**Records to process**:
--- START ---

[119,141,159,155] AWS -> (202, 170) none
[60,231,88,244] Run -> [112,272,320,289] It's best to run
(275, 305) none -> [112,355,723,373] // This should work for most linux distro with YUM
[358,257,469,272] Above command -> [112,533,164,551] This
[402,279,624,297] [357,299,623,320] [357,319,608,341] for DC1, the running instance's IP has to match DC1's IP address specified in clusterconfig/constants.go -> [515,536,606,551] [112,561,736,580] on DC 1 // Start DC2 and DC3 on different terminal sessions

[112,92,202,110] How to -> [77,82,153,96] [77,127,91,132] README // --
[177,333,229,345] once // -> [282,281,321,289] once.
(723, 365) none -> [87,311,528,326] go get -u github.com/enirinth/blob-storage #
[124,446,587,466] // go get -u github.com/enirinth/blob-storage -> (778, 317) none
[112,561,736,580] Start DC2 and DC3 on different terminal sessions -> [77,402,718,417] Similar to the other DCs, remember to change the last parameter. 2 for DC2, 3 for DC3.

--- END ---
--- START ---

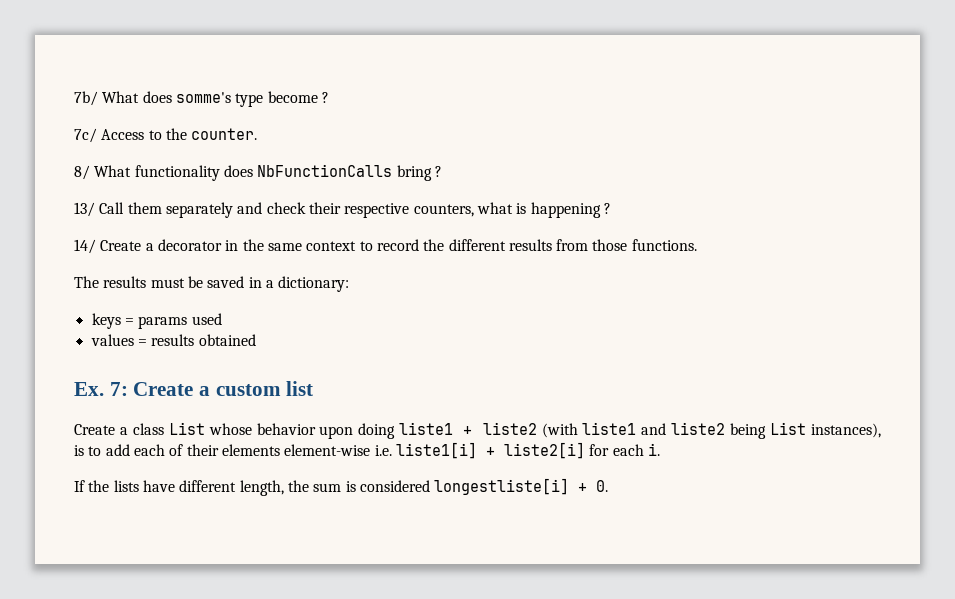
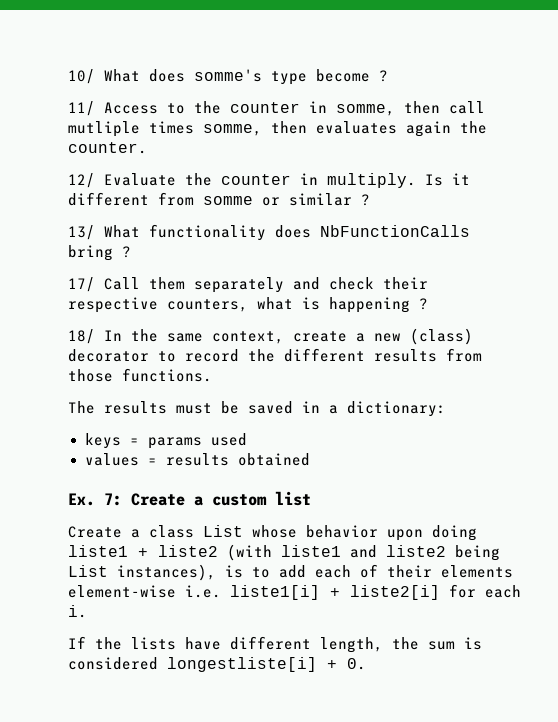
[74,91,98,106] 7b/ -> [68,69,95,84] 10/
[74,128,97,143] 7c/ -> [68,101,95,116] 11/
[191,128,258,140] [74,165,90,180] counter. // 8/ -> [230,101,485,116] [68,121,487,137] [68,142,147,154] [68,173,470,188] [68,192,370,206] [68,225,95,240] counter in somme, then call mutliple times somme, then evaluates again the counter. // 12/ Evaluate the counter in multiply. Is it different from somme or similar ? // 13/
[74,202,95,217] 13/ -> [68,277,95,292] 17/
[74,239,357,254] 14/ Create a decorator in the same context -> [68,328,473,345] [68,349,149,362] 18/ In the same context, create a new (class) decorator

--- END ---
--- START ---

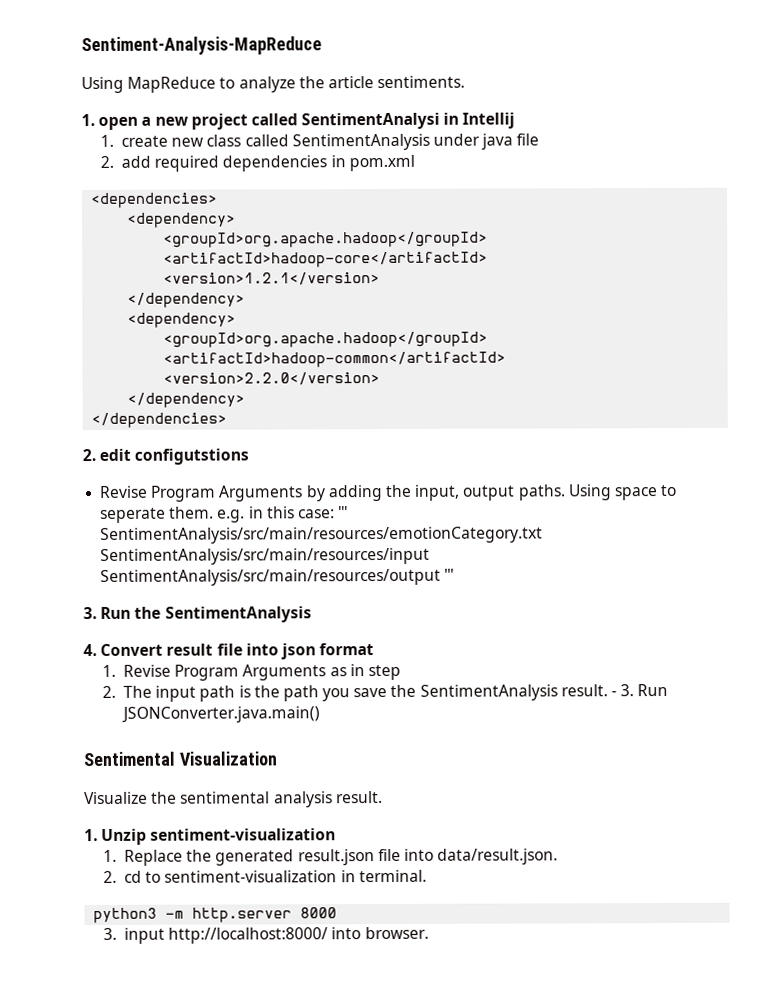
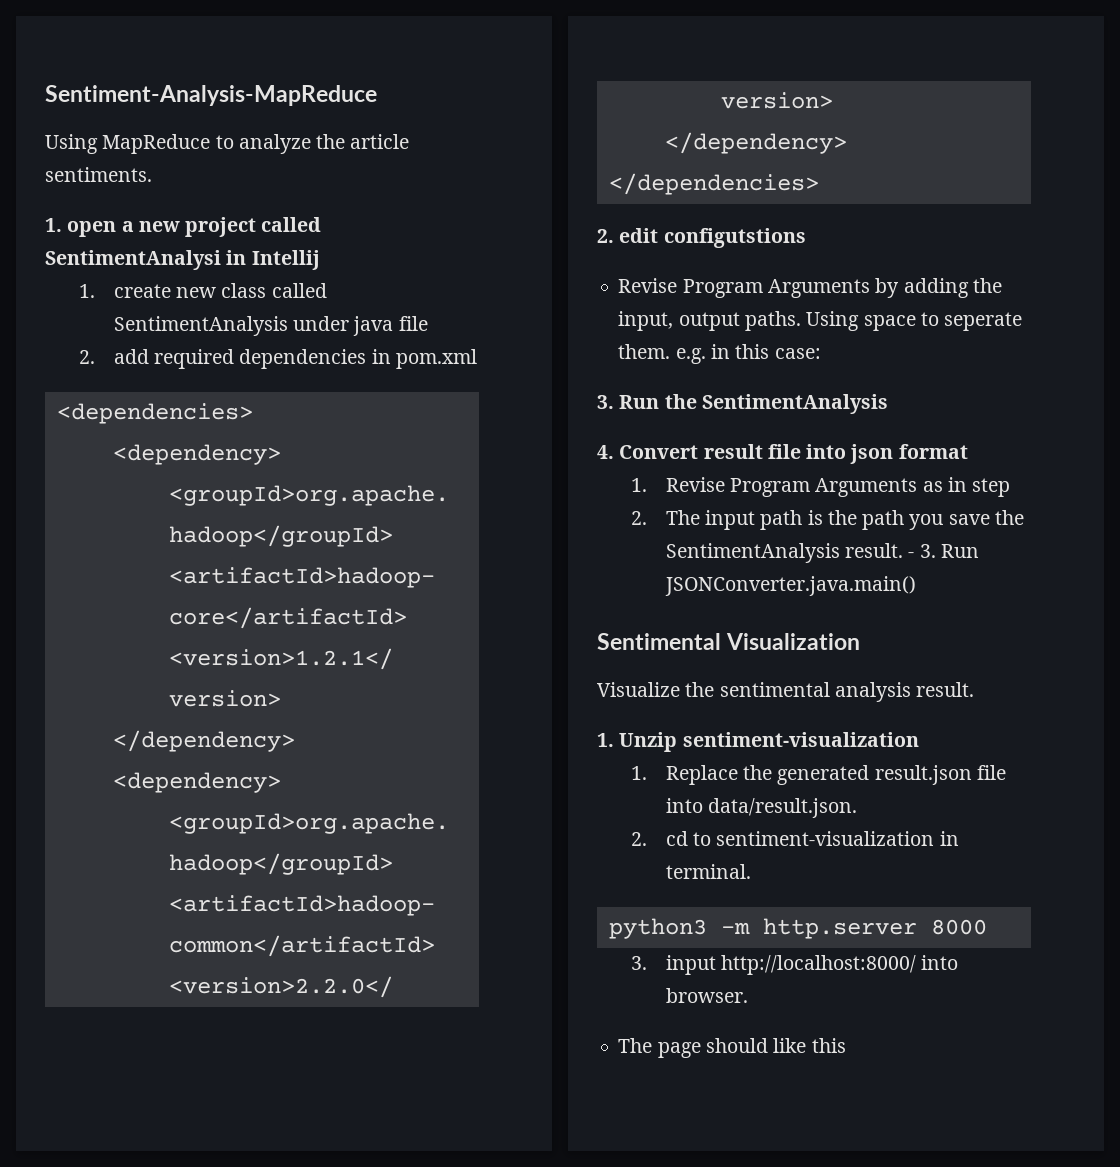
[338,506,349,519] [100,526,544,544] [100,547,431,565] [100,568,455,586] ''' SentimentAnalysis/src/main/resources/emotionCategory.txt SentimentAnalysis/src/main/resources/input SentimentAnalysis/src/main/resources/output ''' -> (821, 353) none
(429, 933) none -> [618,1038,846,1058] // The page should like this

--- END ---

**Aim of the task**: Take the entries above and return only the lines from the one with "[119,141,159,155] AWS -> (202, 170) none" to the one with "[112,561,736,580] Start DC2", both included, unchanged.

**Exercise solution**:
[119,141,159,155] AWS -> (202, 170) none
[60,231,88,244] Run -> [112,272,320,289] It's best to run
(275, 305) none -> [112,355,723,373] // This should work for most linux distro with YUM
[358,257,469,272] Above command -> [112,533,164,551] This
[402,279,624,297] [357,299,623,320] [357,319,608,341] for DC1, the running instance's IP has to match DC1's IP address specified in clusterconfig/constants.go -> [515,536,606,551] [112,561,736,580] on DC 1 // Start DC2 and DC3 on different terminal sessions

[112,92,202,110] How to -> [77,82,153,96] [77,127,91,132] README // --
[177,333,229,345] once // -> [282,281,321,289] once.
(723, 365) none -> [87,311,528,326] go get -u github.com/enirinth/blob-storage #
[124,446,587,466] // go get -u github.com/enirinth/blob-storage -> (778, 317) none
[112,561,736,580] Start DC2 and DC3 on different terminal sessions -> [77,402,718,417] Similar to the other DCs, remember to change the last parameter. 2 for DC2, 3 for DC3.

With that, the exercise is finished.